While semiconductors are an obvious area where there are close relationships between players in the US and China, the dominance of Google’s Android platform in the smartphone market means there are also close relationships on this level.
Speculation suggested ZTE’s use of Android may prove problematic, following the US trade block. It is not clear as yet if this is the case, although Google and ZTE were said to be discussing the issue.
Huawei has already played-down speculation it is developing a smartphone (and other device) platform away from the control of Google. The company was linked with OS development before and, as the old adage goes, there’s no smoke without fire. But the question is how strongly the fire burns?
The vendor already has significant software experience. Its Android-powered devices feature an in-house user interface and it has also developed a number of apps which could be used to replace the Google alternatives. Indeed, with Google’s services restricted in China, Huawei has experience of delivering Android devices without heavy Google presence.
But attempts to build non-Google versions of Android have often struggled, even when well-supported – such as Cyanogen OS. Certainly one of the most compelling parts of Google’s Android ecosystem – the app and content catalogue – is something which is not easily replicable.
One advantage Huawei has on its side is scale: in 2017, it shipped more than 150 million smartphones, including devices from its Honor sub-brand, with a strong presence worldwide (apart from the US of course). This puts it behind only Samsung and Apple, and comfortably ahead of its other smartphone rivals.
This alone may be enough to enable it to entice key app owners to support its efforts, particularly in markets where the Huawei position is strongest.
And if it is able to make it easy for developers to port existing Android apps to its alternative platform, supported by an appealing developer programme, and make the payment and installation part easy for device owners, it may be able to create something appealing in short order.
Of course, Huawei doesn’t even need to go it alone.
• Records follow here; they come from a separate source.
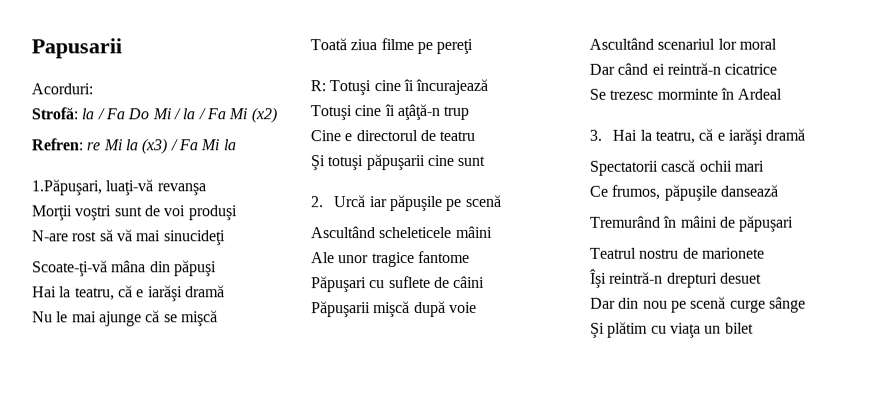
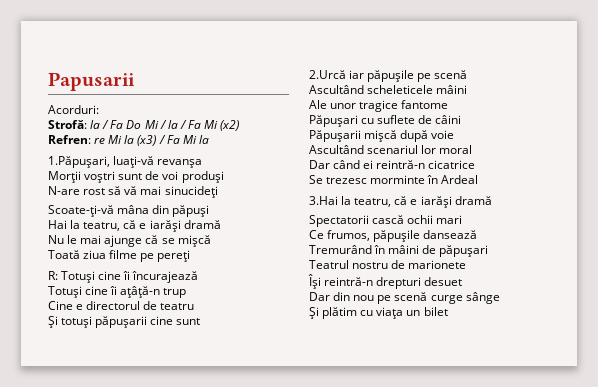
[310,195,367,208] 2. Urcă -> [309,70,346,79] 2.Urcă
[589,129,638,141] 3. Hai -> [309,196,338,205] 3.Hai

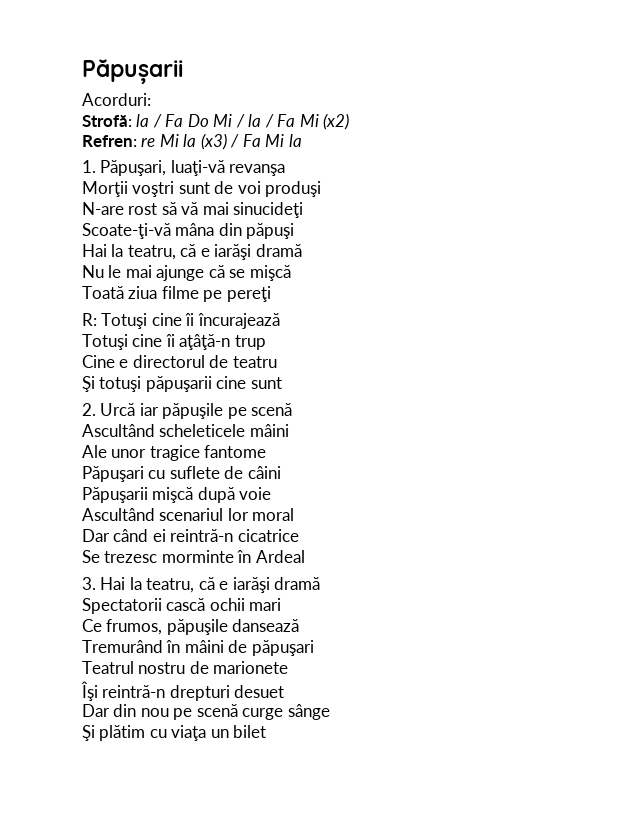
[48,72,135,91] Papusarii -> [82,59,183,84] Păpușarii
[48,156,110,168] 1.Păpuşari, -> [82,160,167,176] 1. Păpuşari,
[309,70,346,79] 2.Urcă -> [82,403,136,416] 2. Urcă
[309,196,338,205] 3.Hai -> [82,577,126,590] 3. Hai

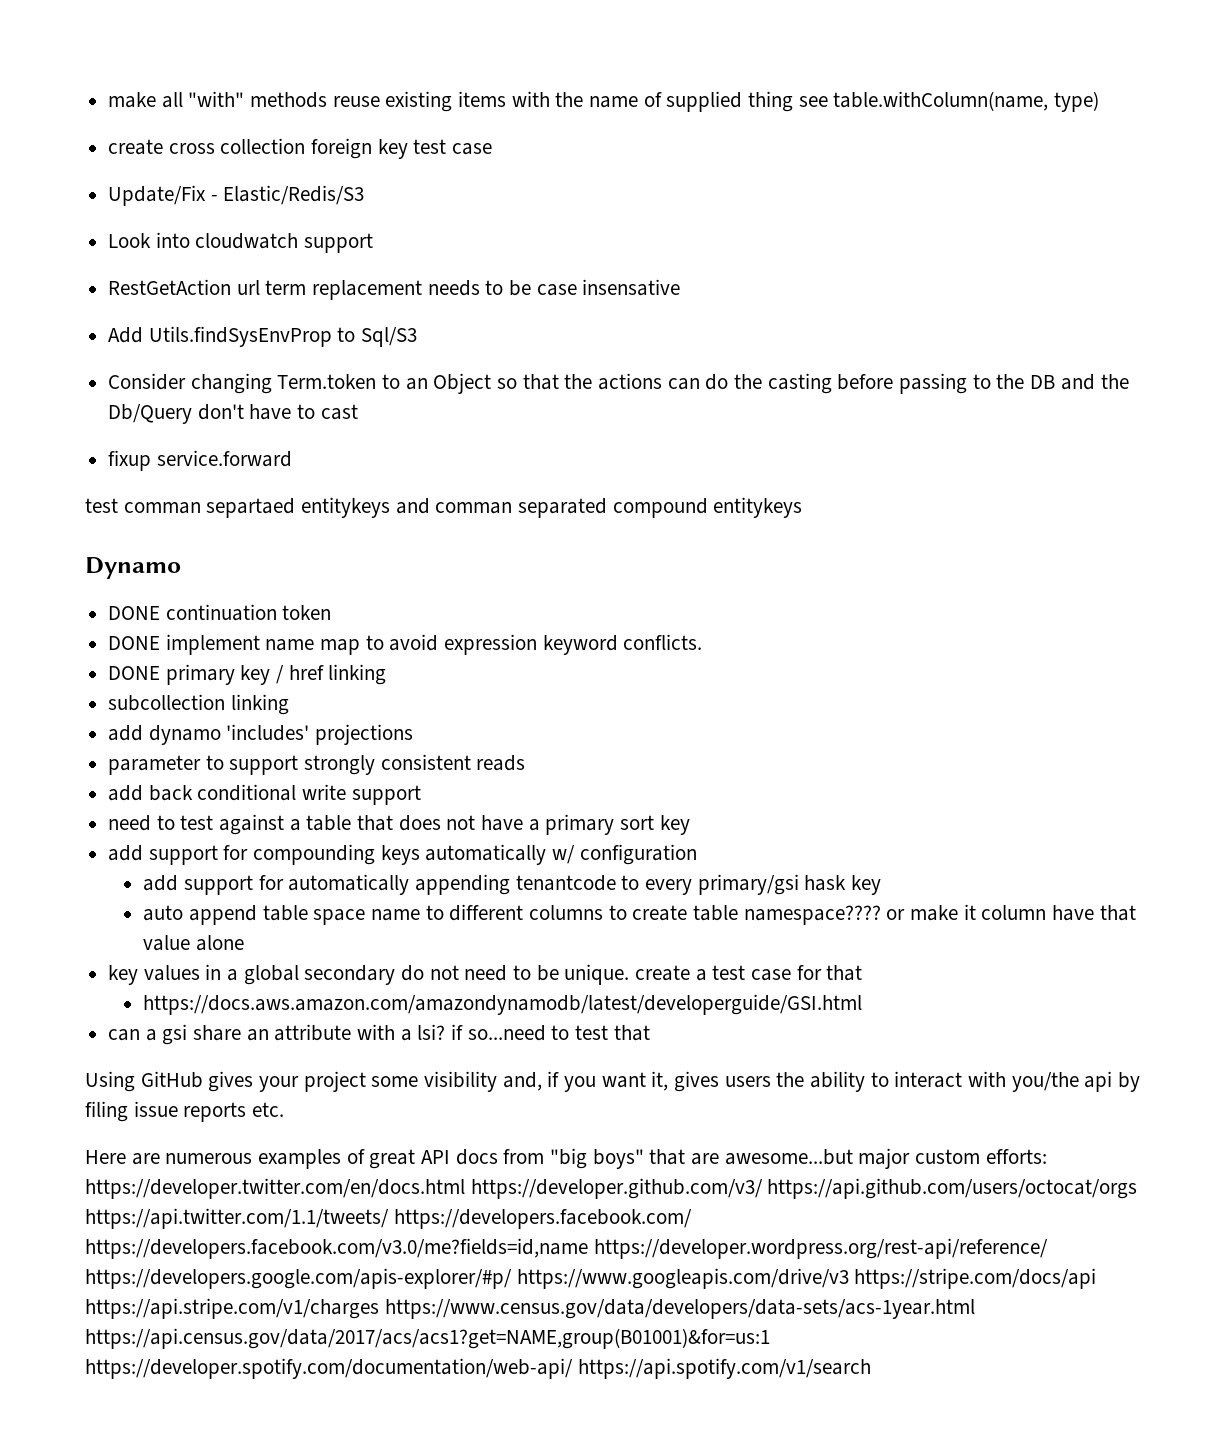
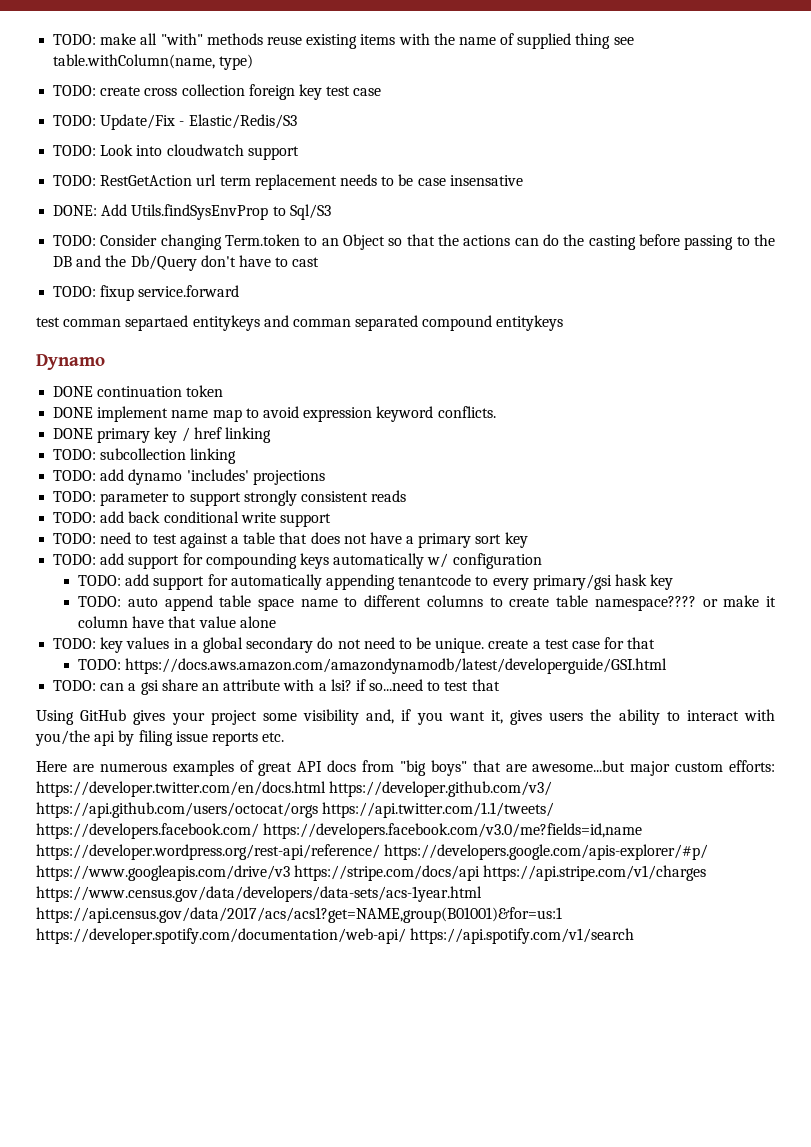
(108, 100) none -> [53,34,97,45] TODO:
(1100, 101) none -> [53,85,97,96] TODO:
(493, 149) none -> [53,115,97,126] TODO:
(365, 195) none -> [53,145,97,156] TODO:
(374, 243) none -> [53,175,97,186] TODO:
(681, 287) none -> [53,205,98,216] DONE:
(418, 337) none -> [53,235,97,246] TODO:
(358, 412) none -> [53,286,97,297] TODO:
(387, 674) none -> [53,449,97,460] TODO:
(289, 704) none -> [53,470,97,481] TODO:
(414, 734) none -> [53,491,97,502] TODO:
(526, 763) none -> [53,512,97,523] TODO:
(421, 795) none -> [53,533,97,544] TODO:
(690, 825) none -> [53,554,97,565] TODO:
(697, 854) none -> [78,575,122,586] TODO:
(882, 885) none -> [78,596,122,607] TODO:
(245, 943) none -> [53,638,97,649] TODO:
(863, 973) none -> [78,659,122,670] TODO:
(863, 1004) none -> [53,680,97,691] TODO:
ZTE, for example, may not take much persuading that its rival is actually the lesser of the evils when it comes to its relationship with the US, while other platform efforts such as Sailfish would undoubtedly welcome Huawei or ZTE with open arms.
Google, of course, would not want to let Huawei go without a fight, and as yet there is no reason for these two companies to part ways. As the second-largest player in the Android smartphone market, it is an important partner, and relationships between the companies seem solid. Indeed, in 2017 I spoke to Huawei about its relationship with Google and while it was acknowledged there are some conflicts – as would be expected – overall the vendor was positive.
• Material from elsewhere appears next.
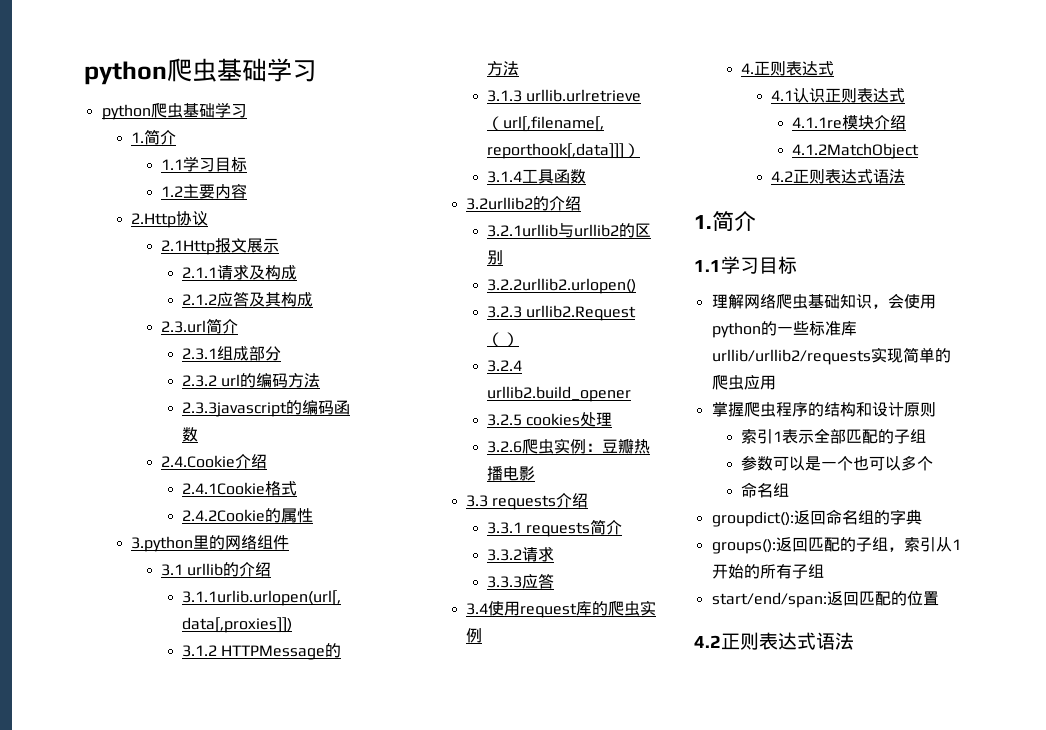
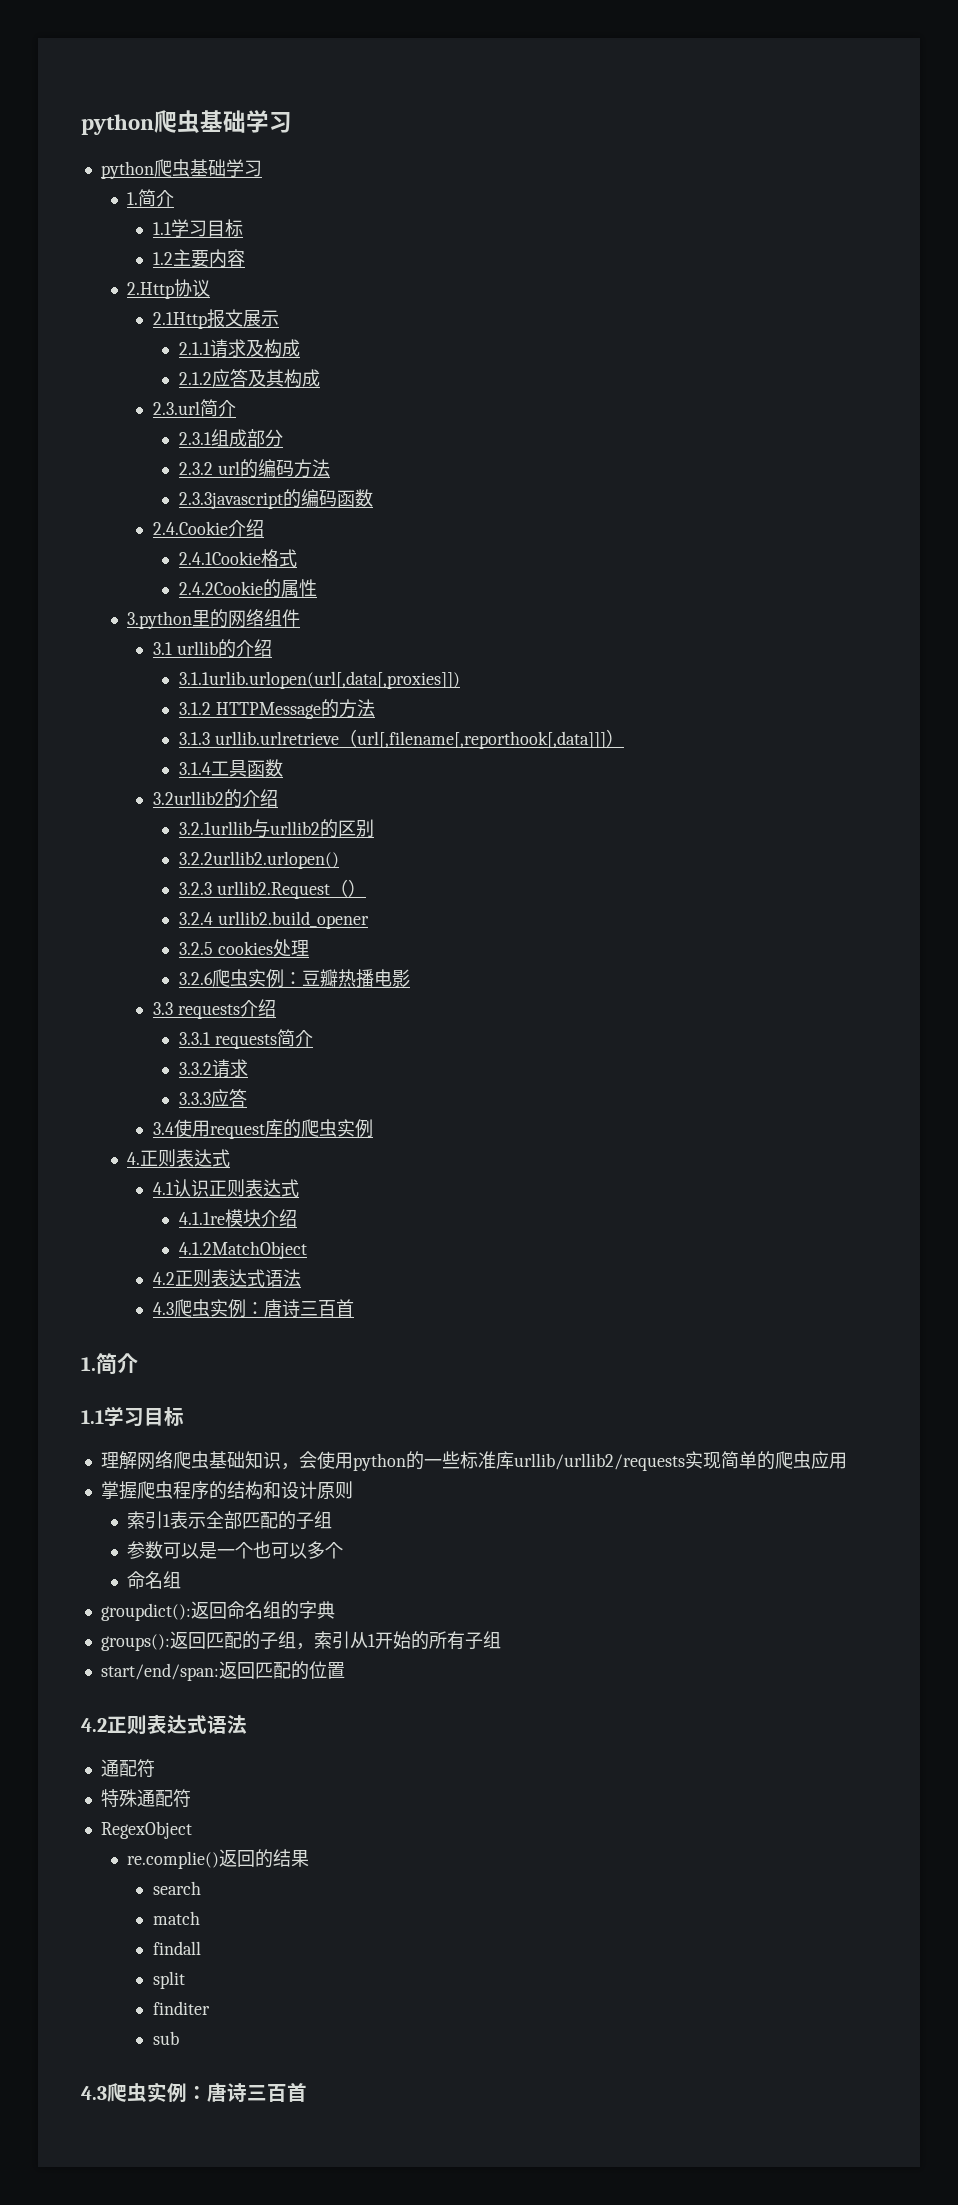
(905, 176) none -> [152,1299,354,1318] // 4.3爬虫实例：唐诗三百首
(854, 641) none -> [100,1759,155,1778] [100,1789,191,1808] [100,1821,192,1839] [126,1849,309,1869] [152,1881,201,1895] [152,1911,200,1925] [152,1941,201,1955] [152,1971,185,1989] [152,2001,210,2015] [152,2031,179,2045] [81,2082,307,2102] // 通配符 // 特殊通配符 // RegexObject // re.complie()返回的结果 // search // match // findall // split // finditer // sub // 4.3爬虫实例：唐诗三百首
Due to the mix of issues involved, including politics, it would take a brave person to make strong predictions on how this situation will play out. Perhaps the most likely outcome will see all the parties involved continuing business-as-usual, with ZTE negotiating a settlement and Huawei keeping its powder dry.
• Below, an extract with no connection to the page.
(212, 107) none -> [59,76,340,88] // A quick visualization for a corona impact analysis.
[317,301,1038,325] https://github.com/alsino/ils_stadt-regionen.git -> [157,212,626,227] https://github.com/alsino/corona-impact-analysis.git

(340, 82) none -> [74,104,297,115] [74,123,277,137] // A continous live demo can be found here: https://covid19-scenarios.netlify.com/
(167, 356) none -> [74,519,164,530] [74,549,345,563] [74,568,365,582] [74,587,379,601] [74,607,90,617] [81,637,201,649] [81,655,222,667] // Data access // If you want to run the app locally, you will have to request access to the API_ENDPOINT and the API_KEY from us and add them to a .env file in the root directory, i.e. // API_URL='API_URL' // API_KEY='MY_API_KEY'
But an important factor to keep in mind is that this is not a situation where there will be clear winners and losers in the longer term. While the Chinese companies have strong relationships with US suppliers, there is the possibility to reduce this even if, as in the case of smartphone platforms particularly, there is pain before gain.
And this will impact US businesses, for whom Chinese customers are often key partners.
The editorial views expressed in this article are solely those of the author and will not necessarily reflect the views of the GSMA, its Members or Associate Members.